Segment Start: Records for the task

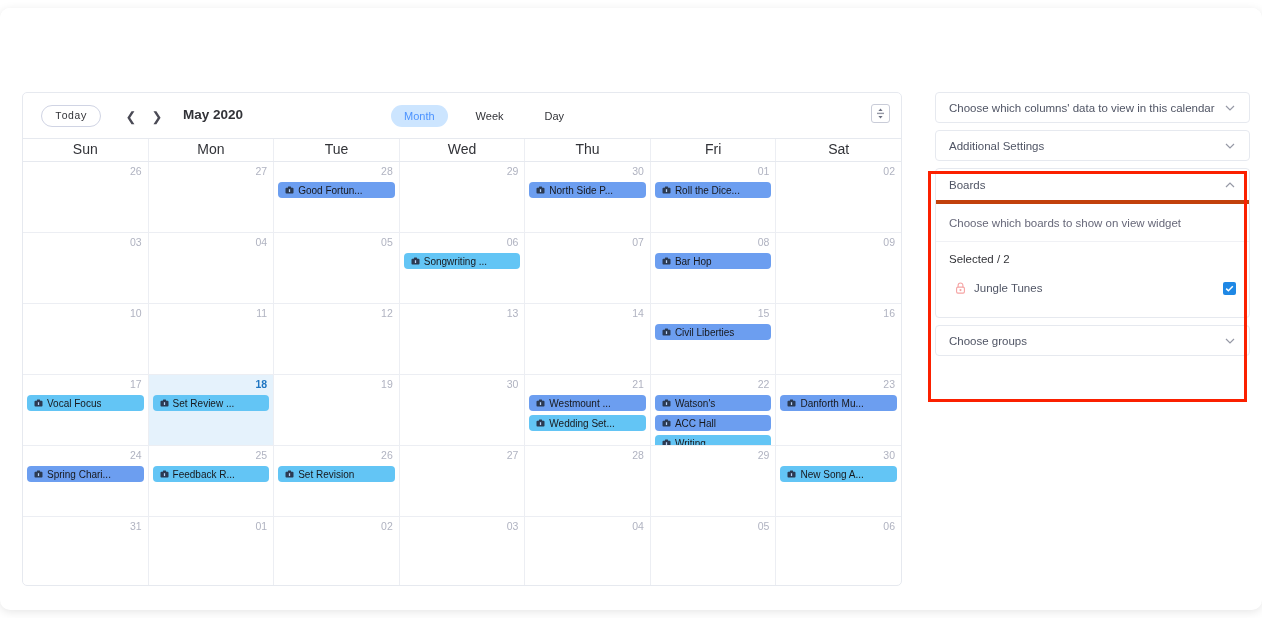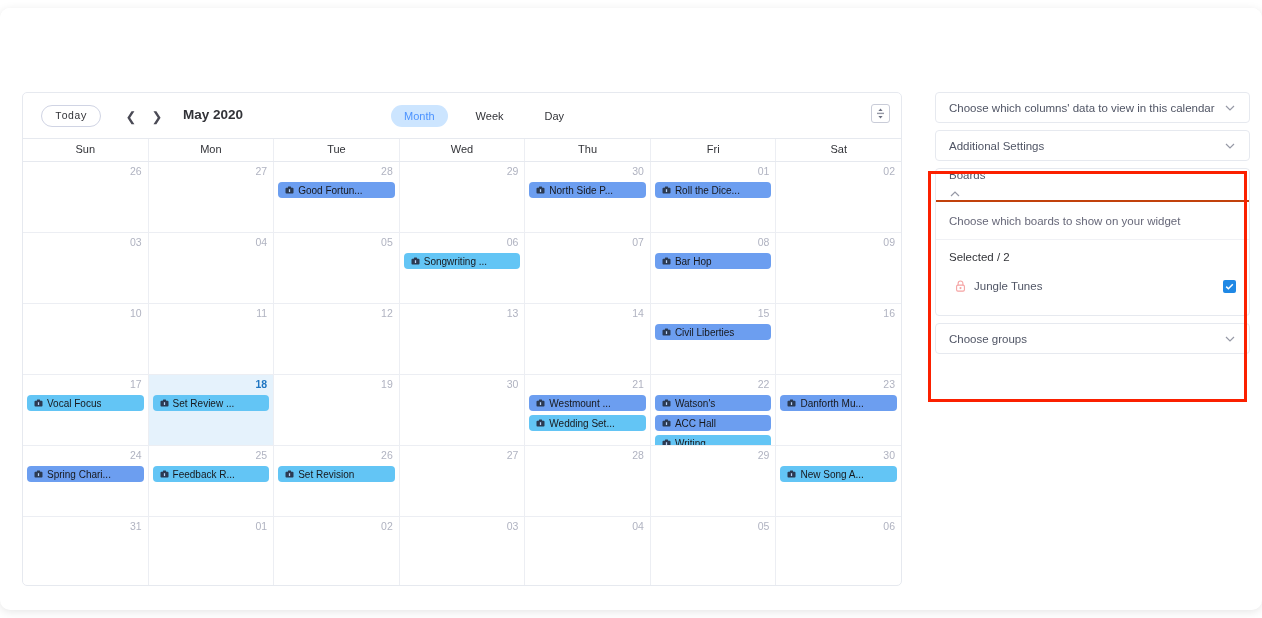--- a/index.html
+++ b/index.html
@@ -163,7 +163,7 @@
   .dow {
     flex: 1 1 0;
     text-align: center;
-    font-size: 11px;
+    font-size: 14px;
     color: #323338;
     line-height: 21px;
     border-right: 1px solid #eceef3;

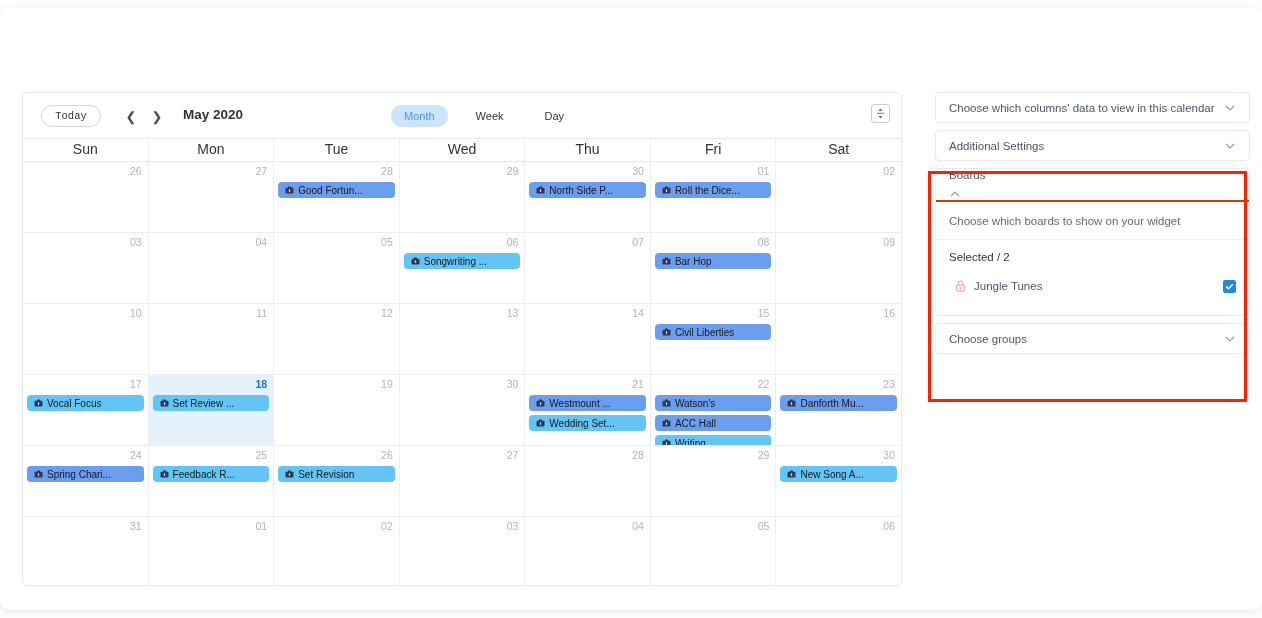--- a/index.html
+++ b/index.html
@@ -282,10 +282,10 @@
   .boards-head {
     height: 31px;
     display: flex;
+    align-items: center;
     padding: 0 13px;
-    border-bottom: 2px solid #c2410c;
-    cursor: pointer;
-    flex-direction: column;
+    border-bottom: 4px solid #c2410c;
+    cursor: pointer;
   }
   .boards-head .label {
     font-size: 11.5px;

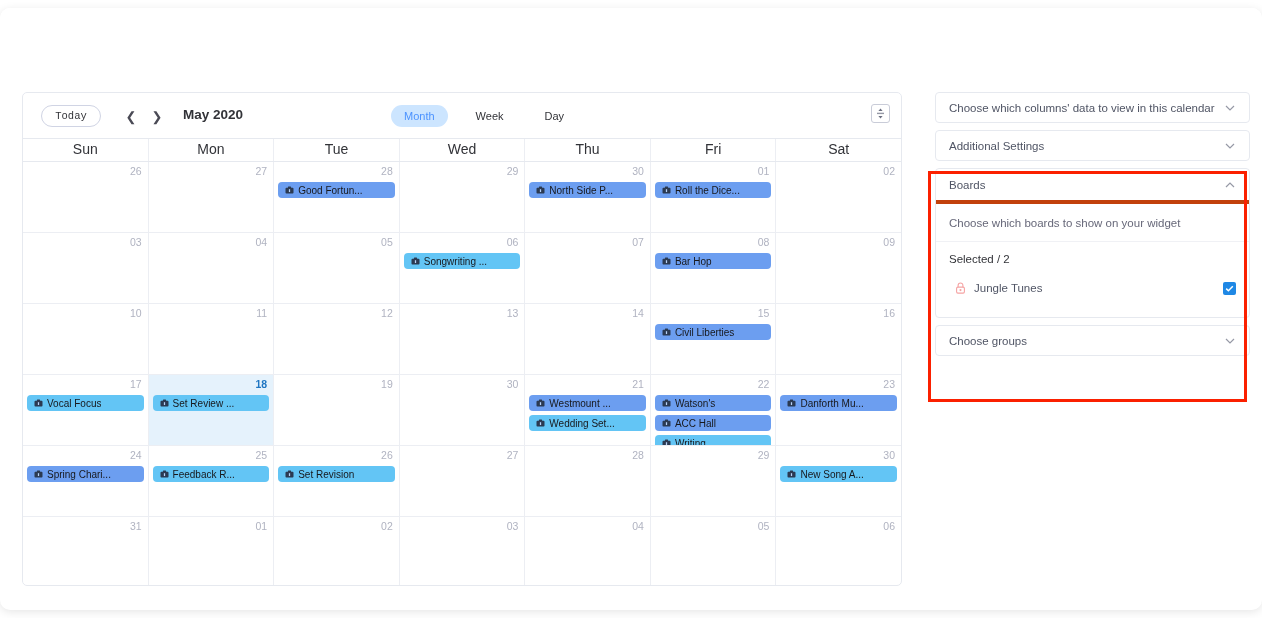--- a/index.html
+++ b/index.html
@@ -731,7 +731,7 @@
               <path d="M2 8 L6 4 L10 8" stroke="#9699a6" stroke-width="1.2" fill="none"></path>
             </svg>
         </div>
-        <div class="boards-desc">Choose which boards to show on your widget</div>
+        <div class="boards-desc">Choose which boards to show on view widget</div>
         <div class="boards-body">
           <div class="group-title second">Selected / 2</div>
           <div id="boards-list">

Segment End: Records for the task
Segment Start: Records for the task

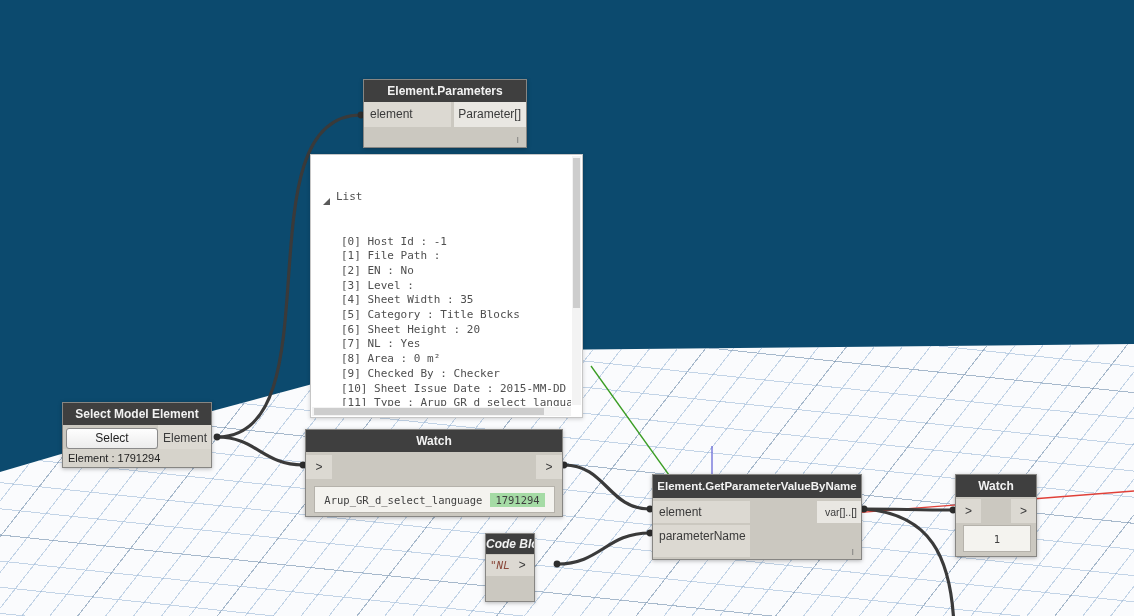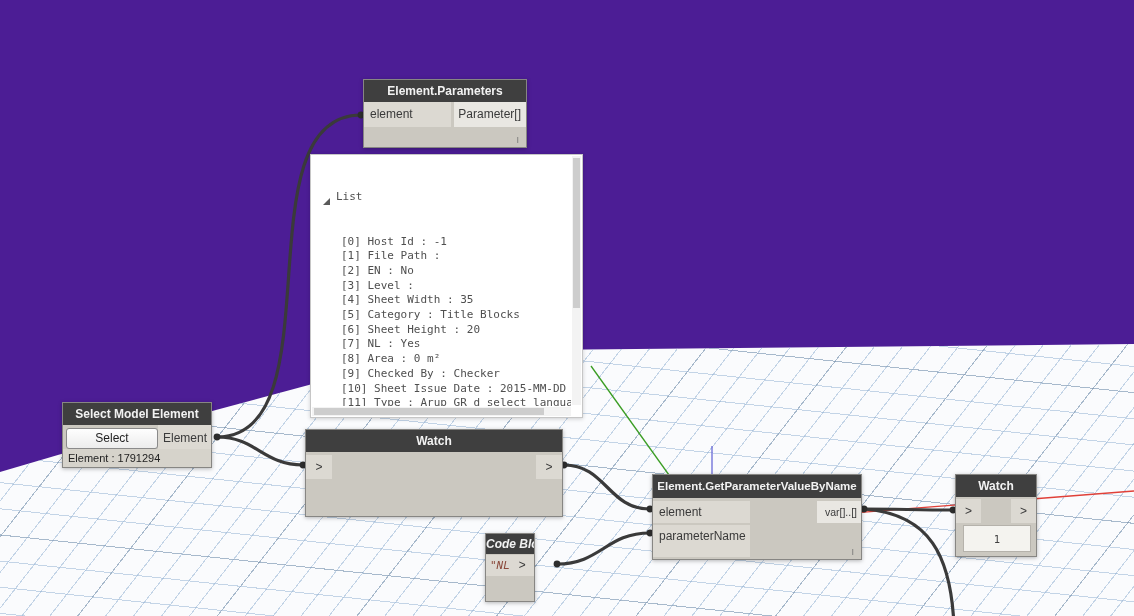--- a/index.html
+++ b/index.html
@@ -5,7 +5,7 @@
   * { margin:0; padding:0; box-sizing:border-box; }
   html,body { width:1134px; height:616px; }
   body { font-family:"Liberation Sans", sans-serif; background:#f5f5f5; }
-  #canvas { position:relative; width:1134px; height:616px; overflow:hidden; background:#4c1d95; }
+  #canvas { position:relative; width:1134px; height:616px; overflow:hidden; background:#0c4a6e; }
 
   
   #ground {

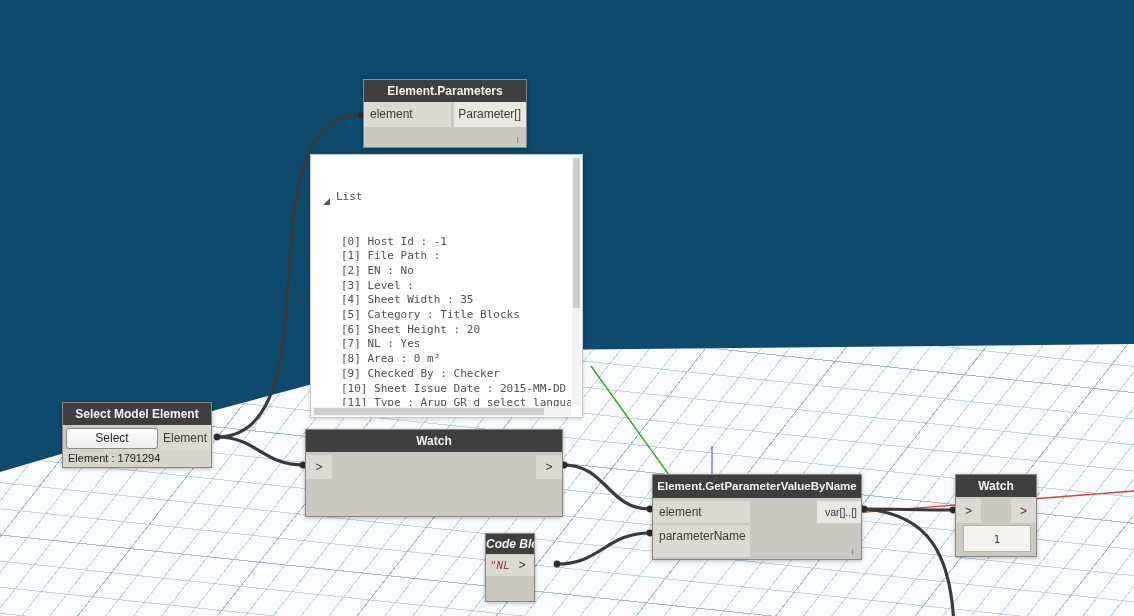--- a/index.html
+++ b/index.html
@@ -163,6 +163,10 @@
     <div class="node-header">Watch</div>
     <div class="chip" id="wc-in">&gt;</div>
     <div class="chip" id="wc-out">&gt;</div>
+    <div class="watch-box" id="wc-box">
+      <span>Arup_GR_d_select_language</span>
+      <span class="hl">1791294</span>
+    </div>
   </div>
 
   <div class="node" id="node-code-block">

Segment End: Records for the task

> _Exercise_
Wherever the word "bottom" appears in a line of the data, copy that line.

> _Response to the task_
-    border-bottom: 2px solid #c2410c;
+    border-bottom: 4px solid #c2410c;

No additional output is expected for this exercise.